**Activity**
Images stay out. Everything else in the records is repeated exactly.

**Available data**

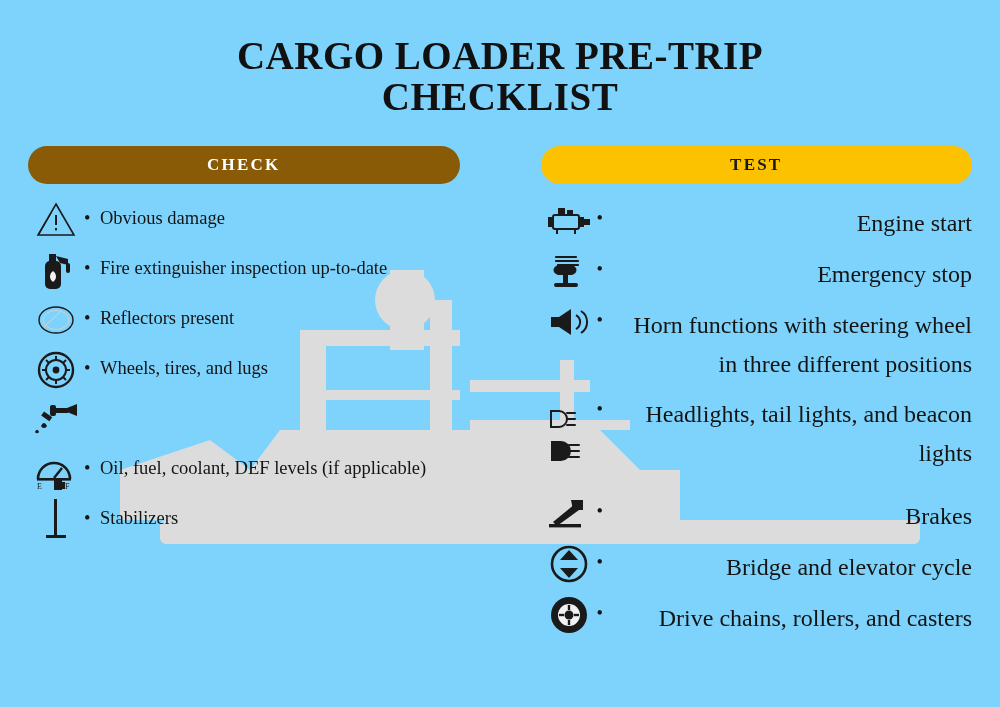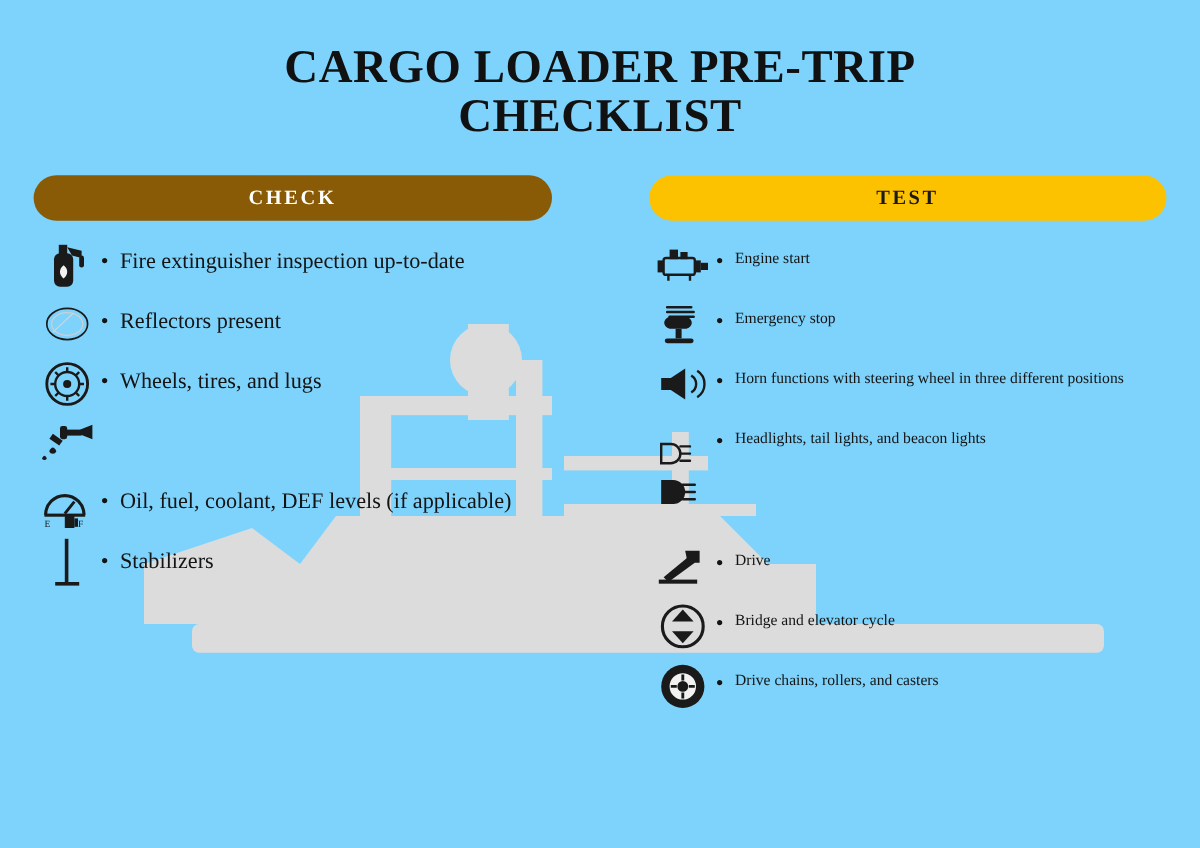"Obvious damage" div.item { html: none -> <div> <div> <svg> <path></path> <rect></rect> <rect></rect> <path></path> </svg> </div> <div>Obvious damage</div> </div> }
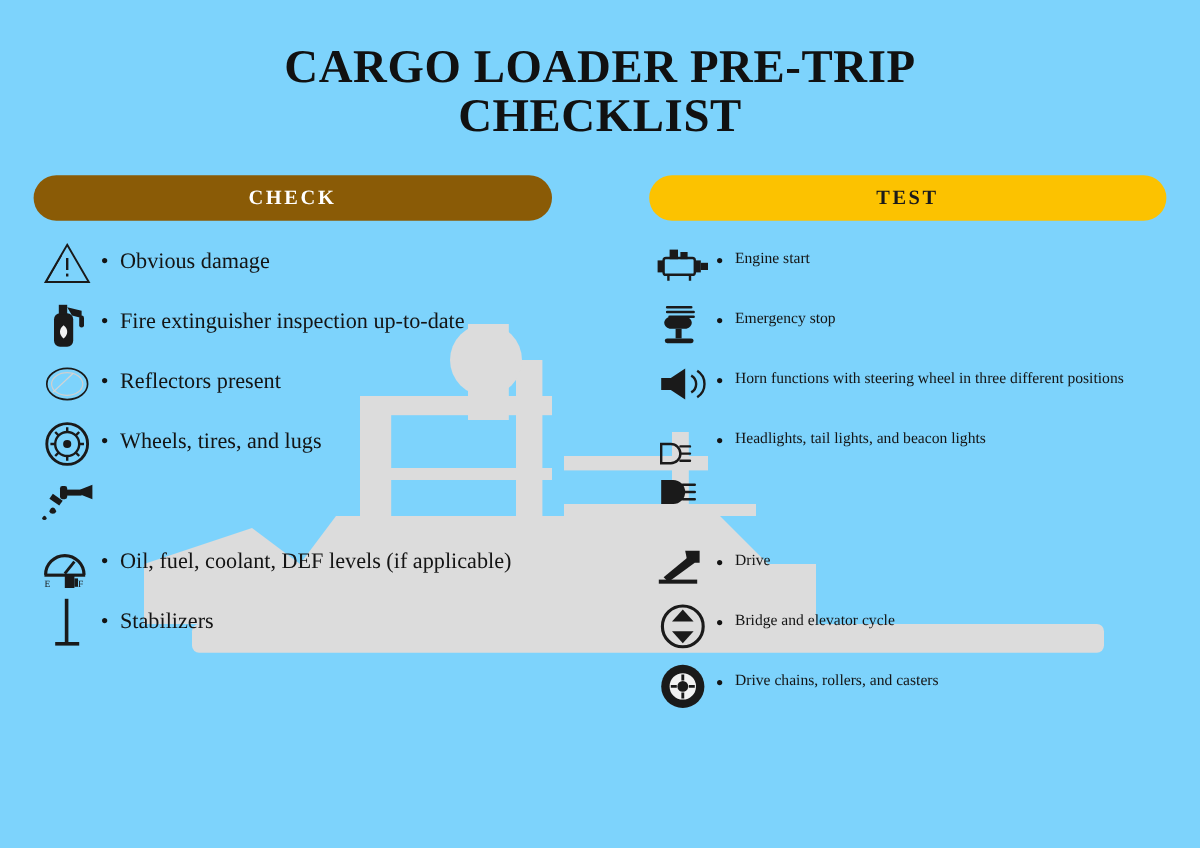"Engine start" .right .item-text { font-size: 13px -> 24px; text-align: none -> right }
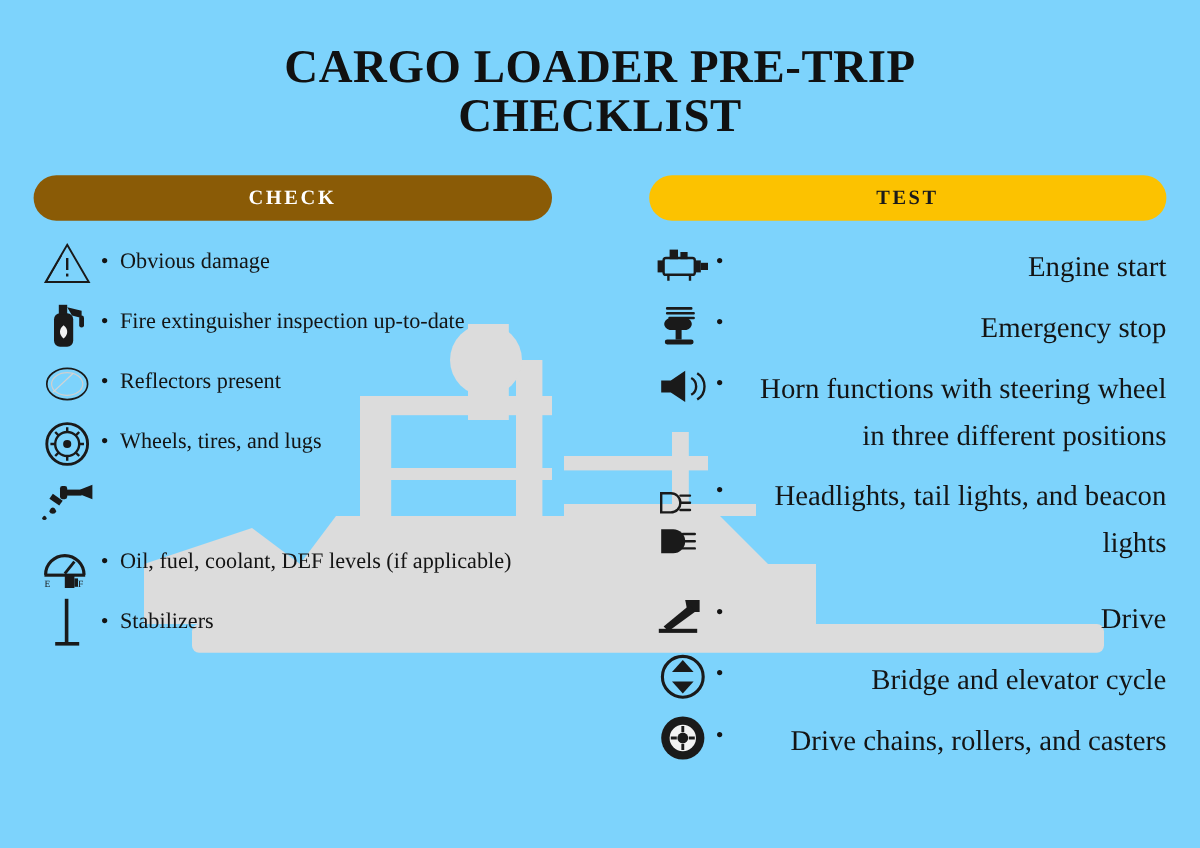"Drive" div.item-text { text: Drive -> Brakes }
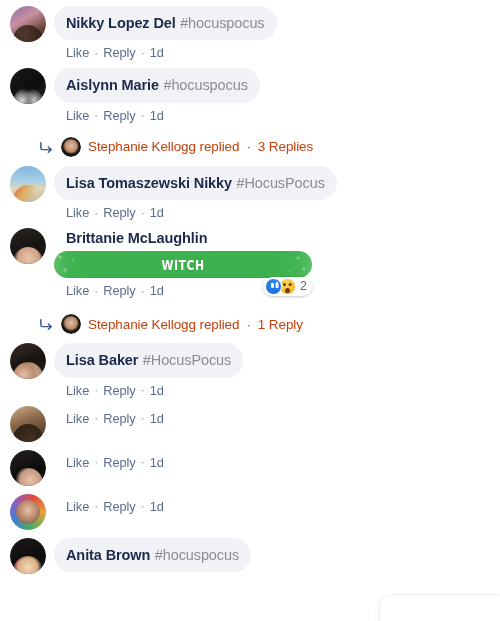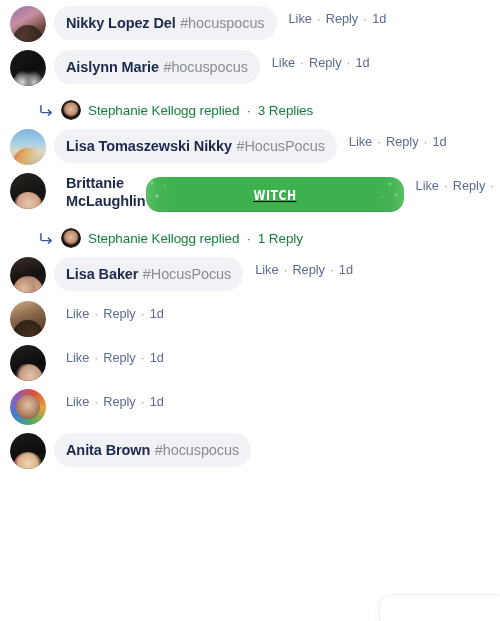"Nikky Lopez Del #hocuspocus" .comment-body { flex-direction: row -> column }
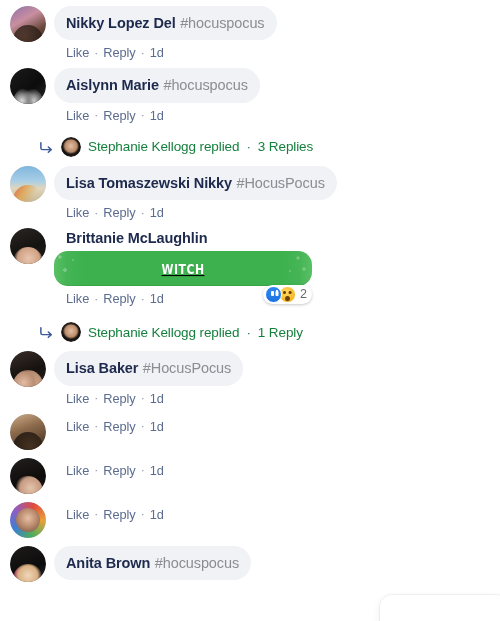"Stephanie Kellogg replied" .replies-text { color: #15803d -> #c2410c }
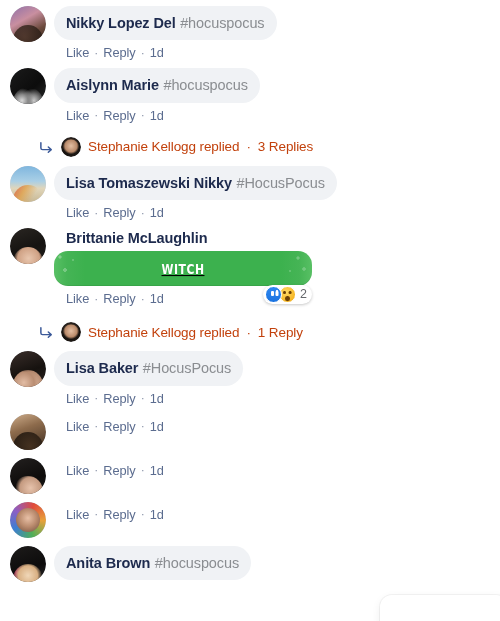"WITCH" .sticker { height: 35px -> 27px; text-decoration: underline -> none }
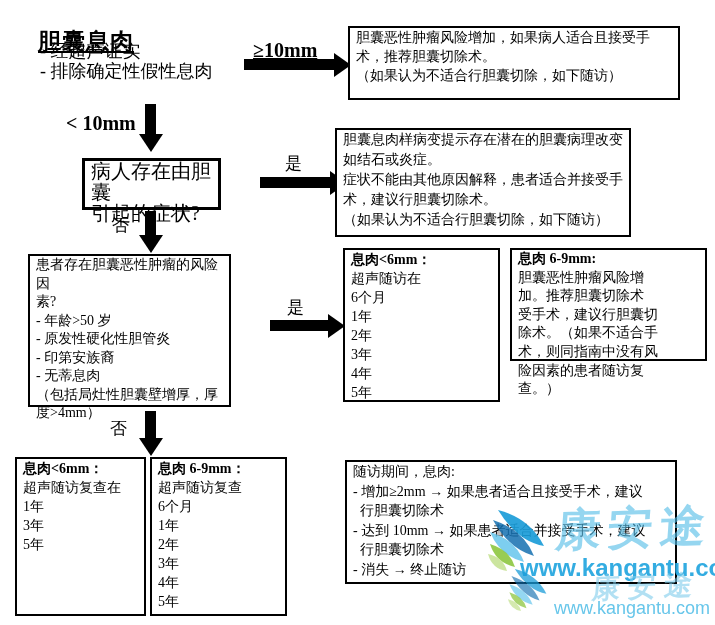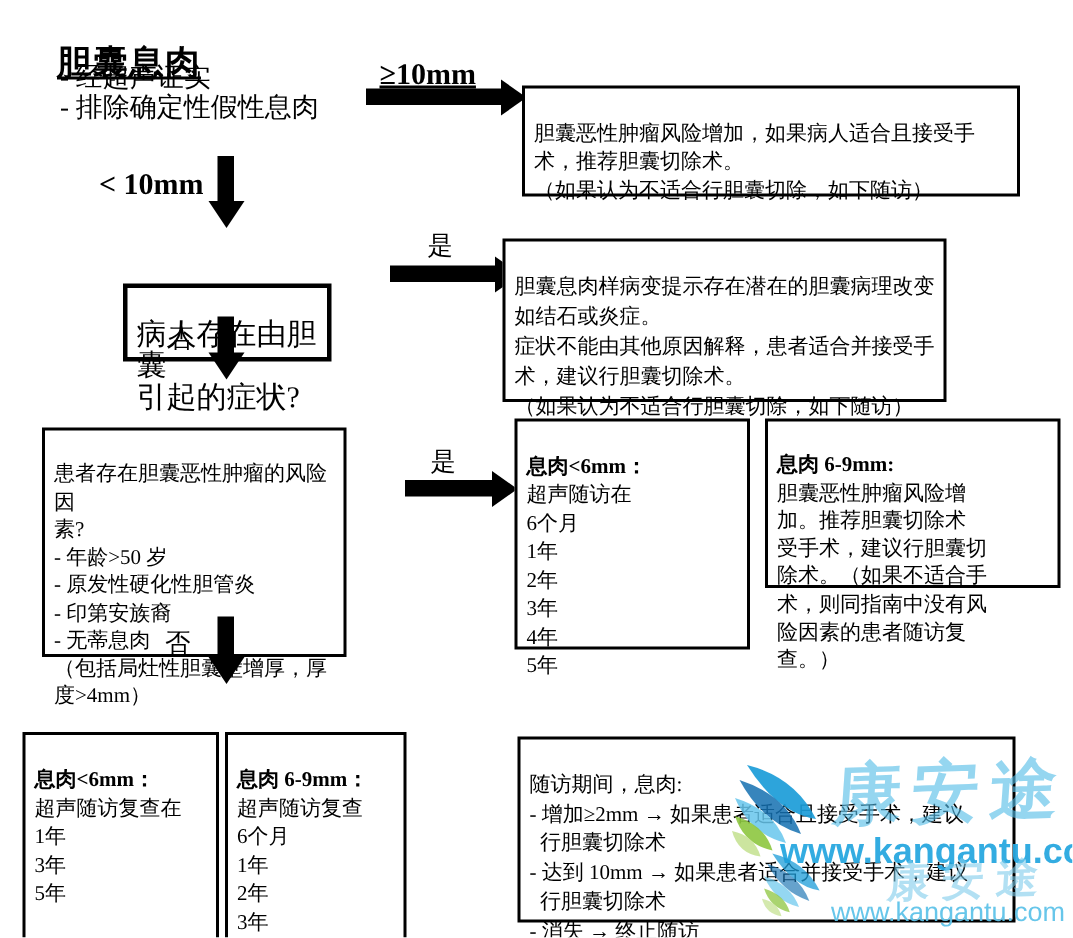"胆囊恶性肿瘤风险增加，如果病人适合且接受手" .box { margin-top: 31px -> none; padding: 21px 6px -> 0 6px }
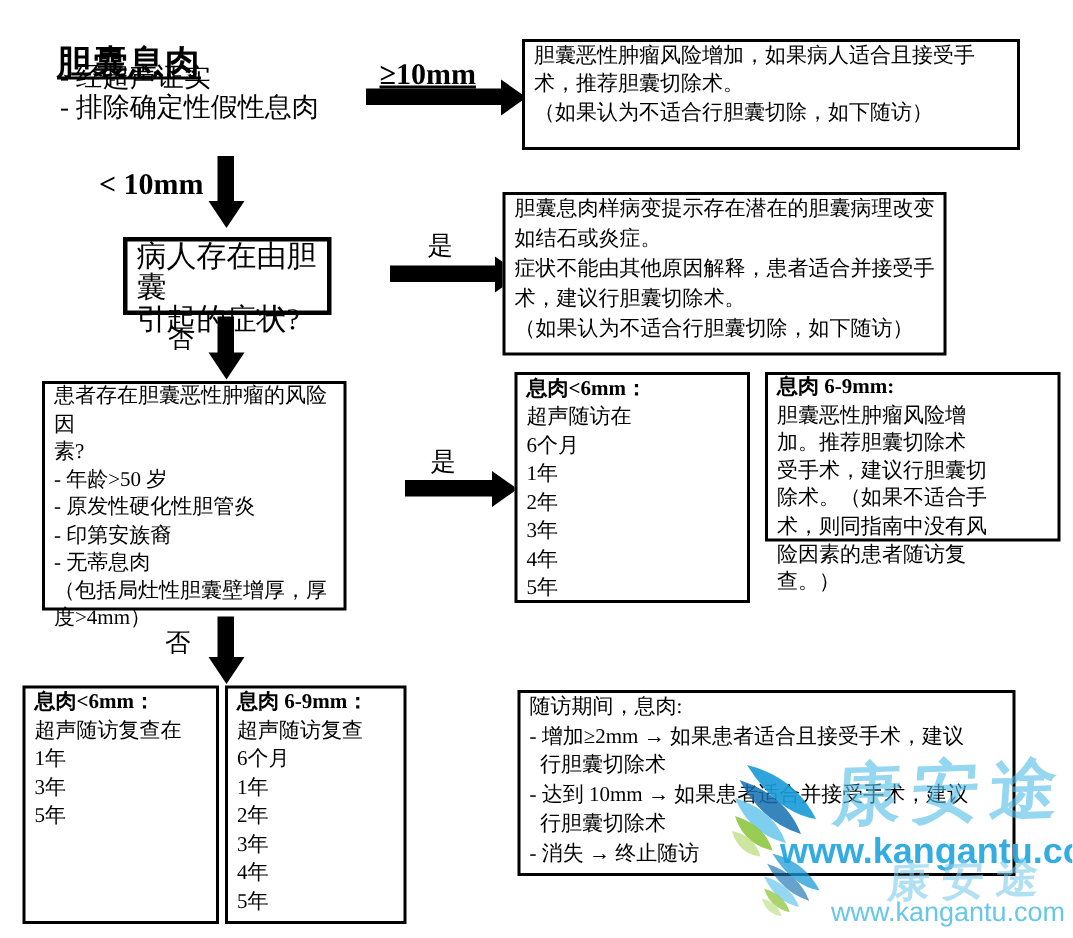"息肉 6-9mm：" div.box { width: 121px -> 137px }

**Task response**
"Obvious damage" div.item { html: none -> <div> <div> <svg> <path></path> <rect></rect> <rect></rect> <path></path> </svg> </div> <div>Obvious damage</div> </div> }
"Engine start" .right .item-text { font-size: 13px -> 24px; text-align: none -> right }
"Drive" div.item-text { text: Drive -> Brakes }
"Nikky Lopez Del #hocuspocus" .comment-body { flex-direction: row -> column }
"Stephanie Kellogg replied" .replies-text { color: #15803d -> #c2410c }
"WITCH" .sticker { height: 35px -> 27px; text-decoration: underline -> none }
"胆囊恶性肿瘤风险增加，如果病人适合且接受手" .box { margin-top: 31px -> none; padding: 21px 6px -> 0 6px }
"息肉 6-9mm：" div.box { width: 121px -> 137px }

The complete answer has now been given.